Todo, en la obra de Benet, orbita alrededor de una sólida idea de individualidad. Desde sus inicios, en el seno de una dictadura en la que el peso del Estado era asfixiante, hasta su final en la década de los noventa. En La construcción de la torre de Babel (Siruela, 1990), el ensayo que da título al libro desemboca en una apología de la conciencia individual y de las pequeñas comunidades capaces de prescindir de las regulaciones comunitarias determinadas por el Estado. Y retomando la figura de Lutero, muy importante en el desarrollo del ensayo, Benet escribió por encargo de Rafael Borràs El caballero de Sajonia (Planeta, 1991), su última novela.
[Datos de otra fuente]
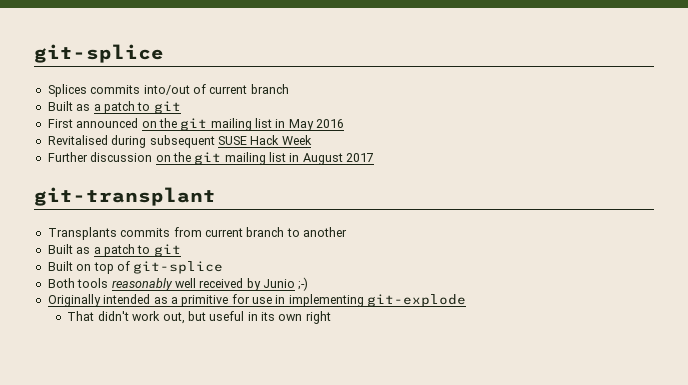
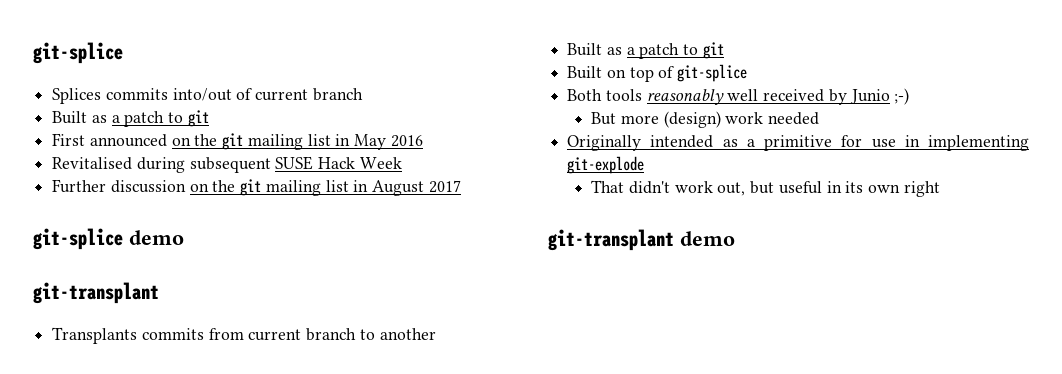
(375, 157) none -> [33,228,184,250] // git-splice demo
(309, 284) none -> [591,111,820,128] // But more (design) work needed
(331, 317) none -> [548,229,735,251] // git-transplant demo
Allí, en conversación con Carlos V, el teólogo cismático cita a su anterior interlocutor, Satán, con quien comparte una misma aversión hacia el «cuento de la dominación universal por un nuevo César». Para Benet, la literatura configura una espacio de individuación reflexiva instalado entre el silencio de la soledad y la vida comunicativa de la sociedad, a la que pertenecen las palabras, a la vez, por supuesto, que una extraordinaria y vertiginosa distracción. Como dijo en una conferencia de 1978, para él la literatura era «un divertimento y una forma de ser esencial». En la primera versión de En la penumbra (1982), que siete años más tarde ampliaría y publicaría en Alfaguara acompañada por una notable promoción comercial, Benet ponía en boca del personaje de la tía estas palabras: «Así es mi momento, todo mi momento: en un instante todo lo que he estado observando a distancia puede con un guiño desaparecer de mi campo ¿y quién me asegura a mi que ha de reaparecer?». Son palabras en las que Benet cifró su inquietud literaria. Cerca del centenario de su nacimiento, que se celebrará en 2027, la dimensión compartida de ese momento sigue sin desaparecer. Su momento está en sus libros, a los que el presente cartapacio pretende invitar a volver la mirada.